━━━ DATA UNDER STUDY

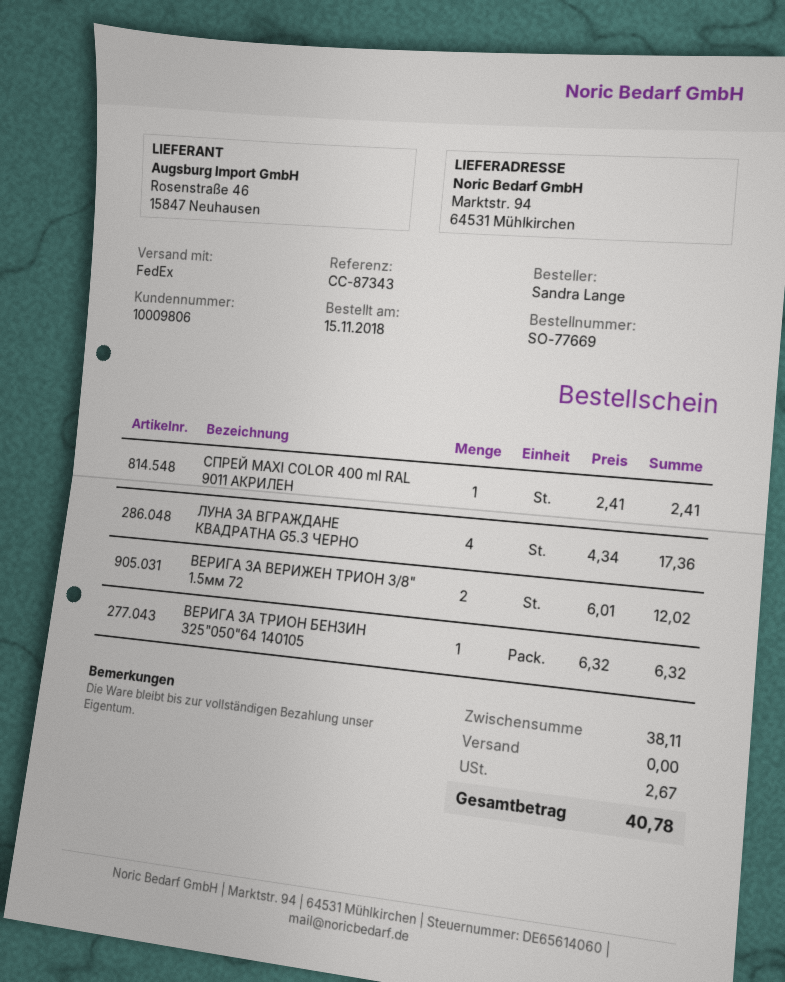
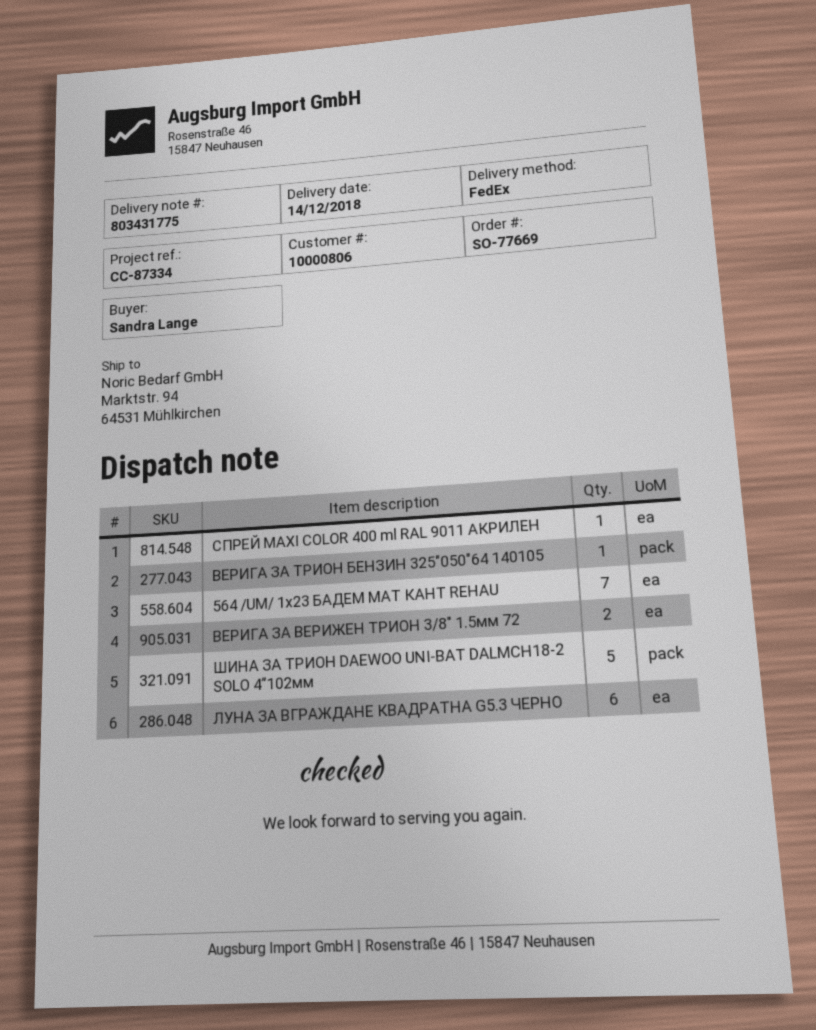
customer number: 10009806 -> 10000806
reference: CC-87343 -> CC-87334
ЛУНА ЗА ВГРАЖДАНЕ КВАДРАТНА G5.3 ЧЕРНО: 4 -> 6
564 /UM/ 1х23 БАДЕМ МАТ КАНТ REHAU: none -> 7
ШИНА ЗА ТРИОН DAEWOO UNI-BAT DALMCH18-2 SOLO 4”102мм: none -> 5

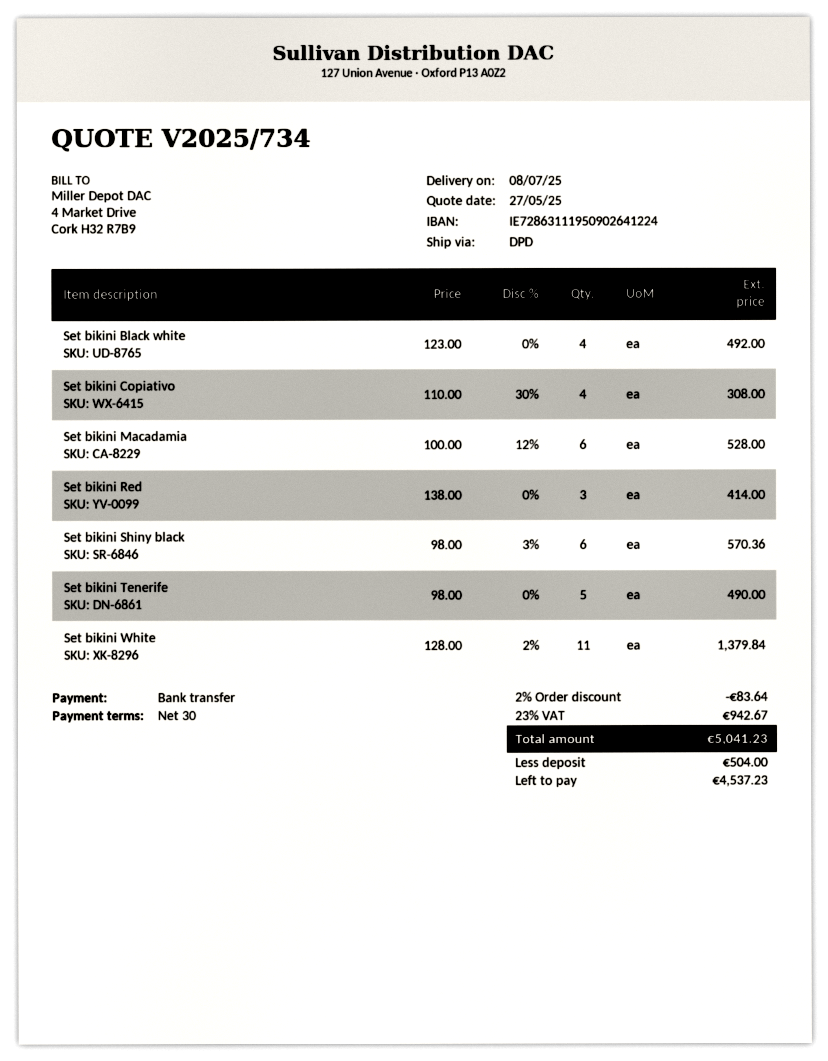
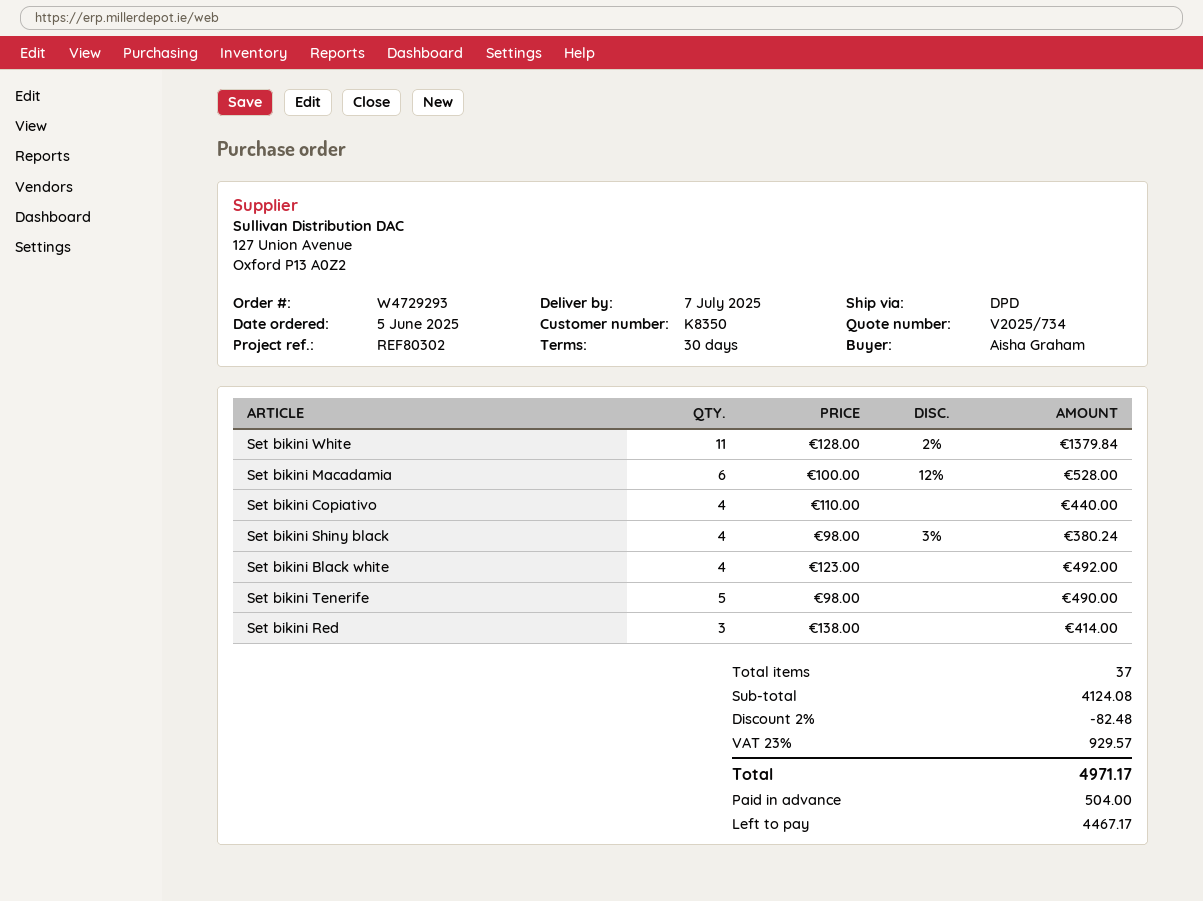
delivery date: 2025-07-08 -> 2025-07-07
Set bikini Copiativo: 4 x 110.00 - 30% = 308.00 -> 4 x 110.00 = 440.00
Set bikini Shiny black: 6 x 98.00 - 3% = 570.36 -> 4 x 98.00 - 3% = 380.24
discount: 2% = 83.64 -> 2% = 82.48
tax: 23% = 942.67 -> 23% = 929.57
total: 5041.23 -> 4971.17
balance: 4537.23 -> 4467.17

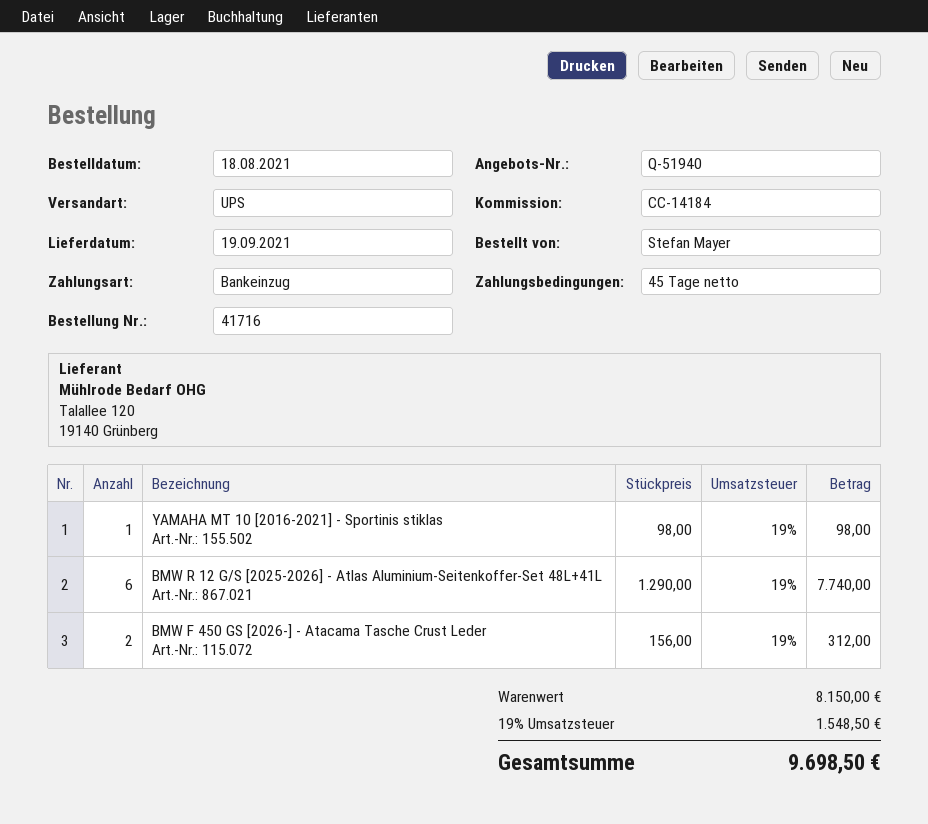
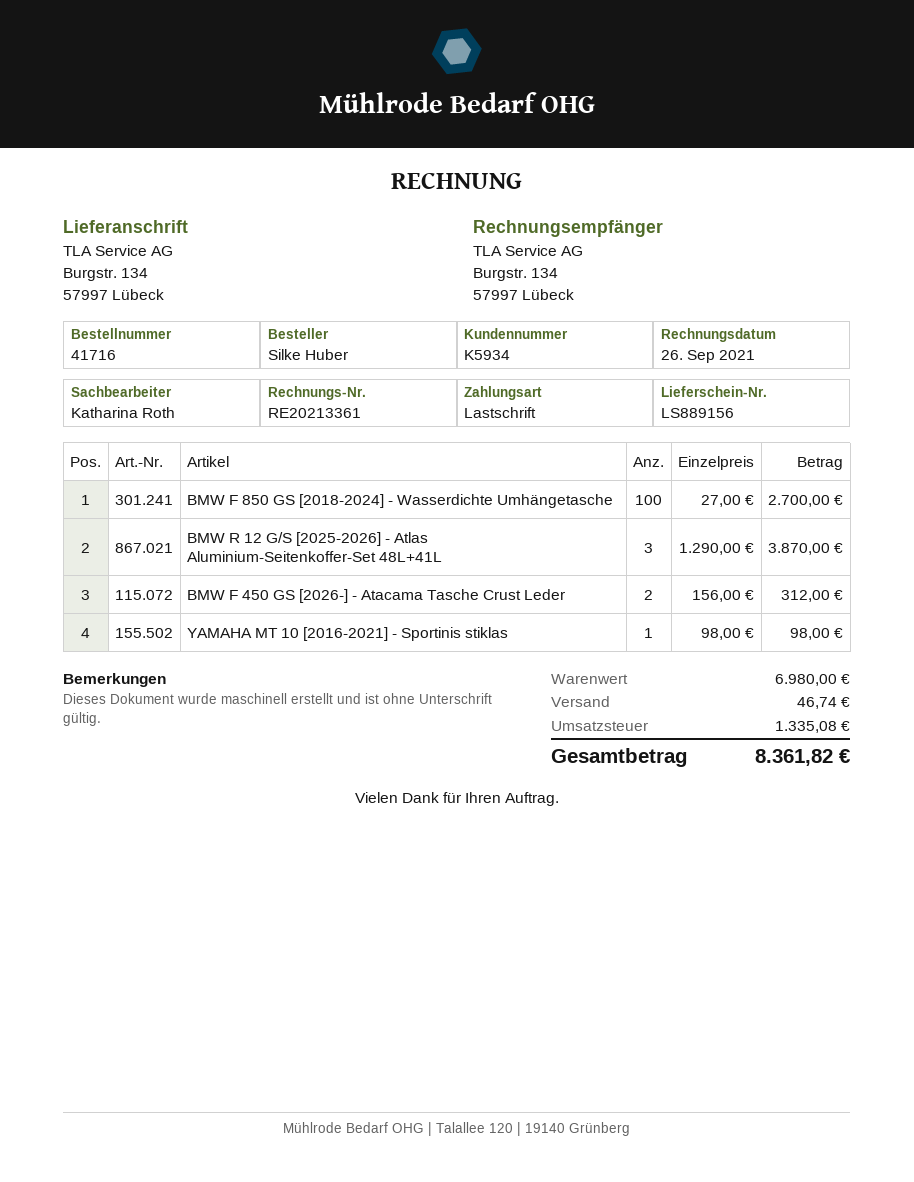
ordered by: Stefan Mayer -> Silke Huber
BMW R 12 G/S [2025-2026] - Atlas Aluminium-Seitenkoffer-Set 48L+41L: 6 x 1290.00 = 7740.00 -> 3 x 1290.00 = 3870.00
BMW F 850 GS [2018-2024] - Wasserdichte Umhängetasche: none -> 100 x 27.00 = 2700.00
subtotal: 8150.00 -> 6980.00
shipping: none -> 46.74
tax: 1548.50 -> 1335.08
total: 9698.50 -> 8361.82

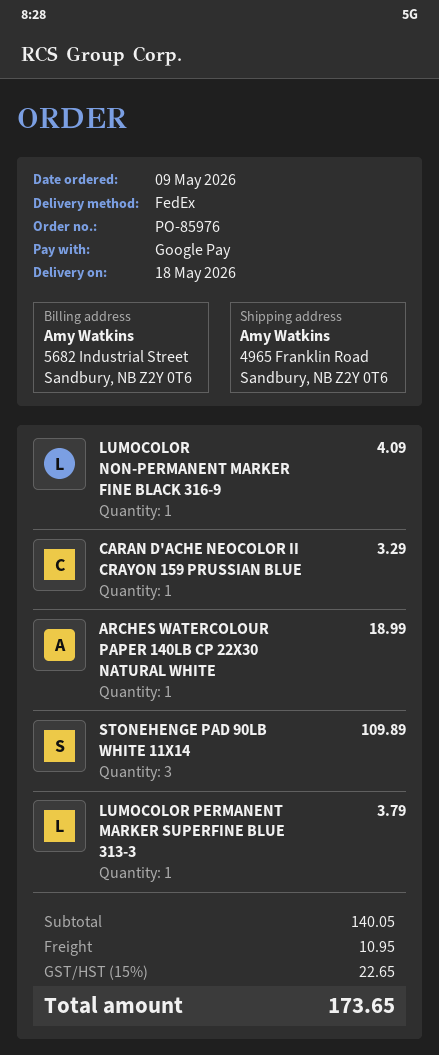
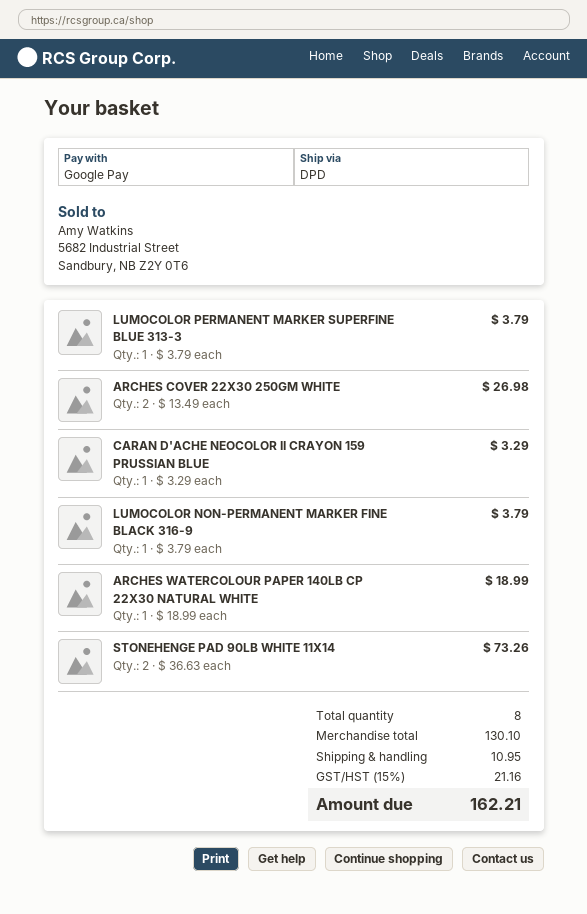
shipping method: FedEx -> DPD
LUMOCOLOR NON-PERMANENT MARKER FINE BLACK 316-9: 1 for 4.09 -> 1 for 3.79
STONEHENGE PAD 90LB WHITE 11X14: 3 for 109.89 -> 2 for 73.26
ARCHES COVER 22X30 250GM WHITE: none -> 2 for 26.98
subtotal: 140.05 -> 130.10
tax: 15% = 22.65 -> 15% = 21.16
total: 173.65 -> 162.21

━━━━━━

**REQUIRED WORK**: What lines in the data above contain the word "WHITE"? Copy them all.

**RESPONSE BELOW**:
STONEHENGE PAD 90LB WHITE 11X14: 3 for 109.89 -> 2 for 73.26
ARCHES COVER 22X30 250GM WHITE: none -> 2 for 26.98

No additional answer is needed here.